でなければ、自分に取り入る機会を逃すはずがない。
それでも、彼女は少し不愉快だった。
「悠真も景子もいないのに、何の用事だ?」
藤原陽菜はその言葉に、胸が少し痛んだ。
これまで自分のことを無視して、藤原悠真と娘を最優先に生きてきた。
藤原鈴音にそう言われるのも、無理はない。
だが、もう終わりだ。
彼女が返事をしようとした時、ちょうど数人が近づいてきた。
「藤原さん!」明らかに藤原鈴音を探していた人々だ。
藤原陽菜を見て、一瞥した後で尋ねた。
「藤原さん、こちらは?」藤原鈴音は弟の妻とは紹介せず、冷たい調子で答えた。
「知り合いよ」
「ああ、知り合いですか……」
彼らは藤原鈴音と同じく校慶に招かれた校友で、社会的地位も高い。
藤原鈴音が知り合いと話しているのを見て、何かしらの人物かと思ったが、彼女の態度を見て興味を失った。

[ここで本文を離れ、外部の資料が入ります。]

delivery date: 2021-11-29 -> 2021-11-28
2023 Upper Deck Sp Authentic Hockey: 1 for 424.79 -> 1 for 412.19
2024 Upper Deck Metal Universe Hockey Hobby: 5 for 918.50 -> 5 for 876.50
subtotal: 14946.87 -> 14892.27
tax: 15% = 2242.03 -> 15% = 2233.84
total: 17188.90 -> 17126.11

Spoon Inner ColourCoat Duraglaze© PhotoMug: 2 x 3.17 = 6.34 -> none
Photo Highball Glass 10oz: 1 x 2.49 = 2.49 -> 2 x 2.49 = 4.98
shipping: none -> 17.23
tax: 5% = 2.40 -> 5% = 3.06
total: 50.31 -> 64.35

中には藤原陽菜の整った顔立ちと、スラリとした白い脚線美に目を留める者もいたが、すぐに藤原鈴音を囲んで立ち去った。
藤原鈴音が自分の立場を認めないこと。
以前の藤原陽菜なら、傷ついたかもしれない。
だが今は、どうでもよかった。
藤原鈴音が去ると、彼女も鞄を手に、その場を後にした。
その夜10時過ぎ、藤原悠真と藤原景子を乗せた飛行機が定刻通り着陸した。
藤原家の本邸に到着したのは、深夜近くだった。
藤原景子は車の中で既に眠っていた。
藤原悠真は娘を抱いて階段を上がり、主寝室の前を通りかかった時、ドアが開いて中が真っ暗なのに気づいた。

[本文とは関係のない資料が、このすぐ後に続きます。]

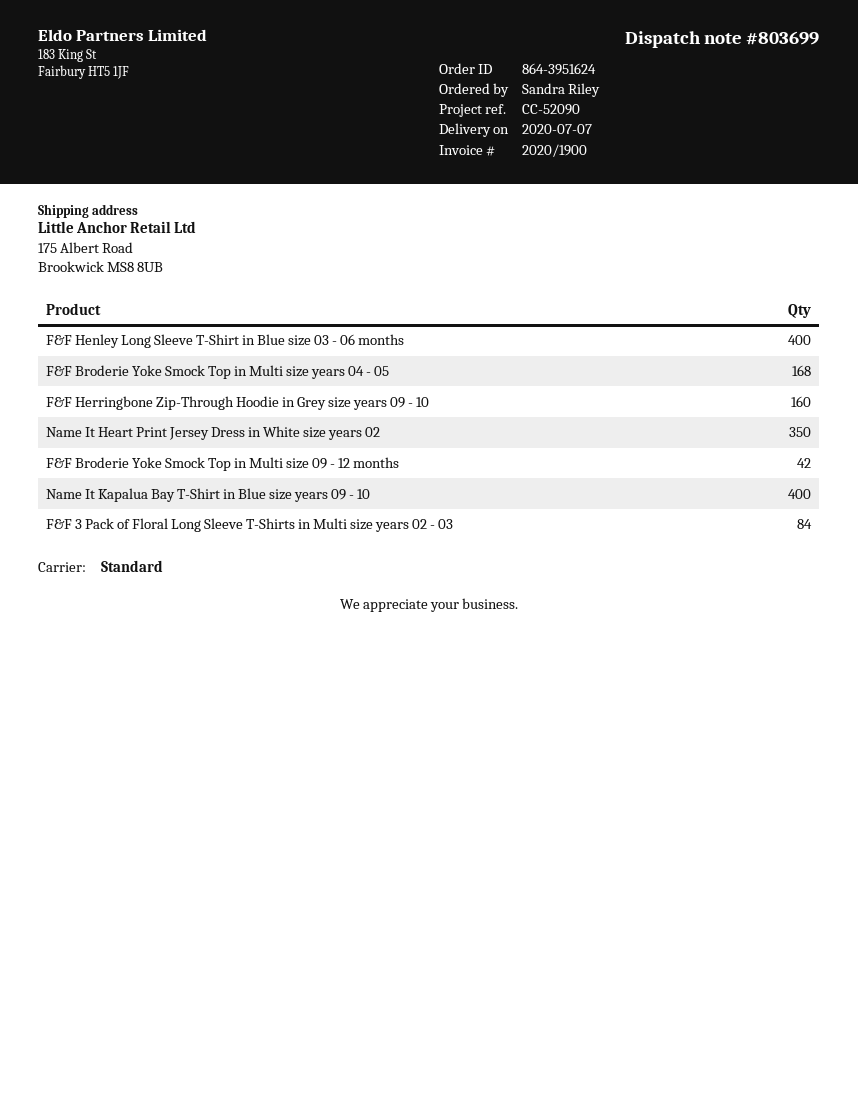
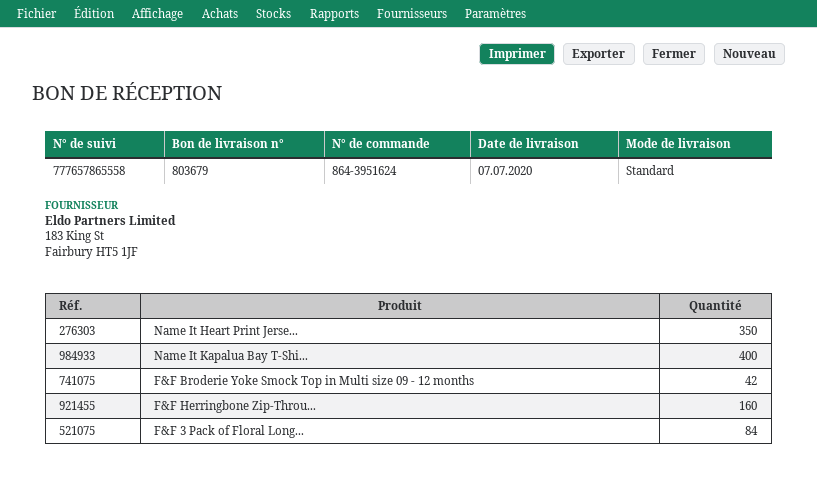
delivery note number: 803699 -> 803679
F&F Henley Long Sleeve T-Shirt in Blue size 03 - 06 months: 400 -> none
F&F Broderie Yoke Smock Top in Multi size years 04 - 05: 168 -> none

娘を部屋に寝かせた後、彼は主寝室に戻り、壁の照明を点けた。
ベッドを見ると、誰もいない。
藤原陽菜はいなかった。
ちょうど執事が荷物を運んで上がってきた。
藤原悠真はネクタイを緩めながら尋ねた。
「彼女は?」
「奥様は出張で……」執事は慌てて答えた。
実は半月前、藤原陽菜が荷物をまとめて出て行った時、この執事は不在だった。
他の使用人が「スーツケースを持って出かけた」と言っていたので、出張だろうと思い込んでいた。
確かに、奥様は以前は滅多に出張しなかった。
行っても二、三日で戻ってきた。
回は半月も帰ってこない。
少し変だが、特に気にも留めていなかった。
藤原悠真は「うん」とだけ返し、それ以上は聞かなかった。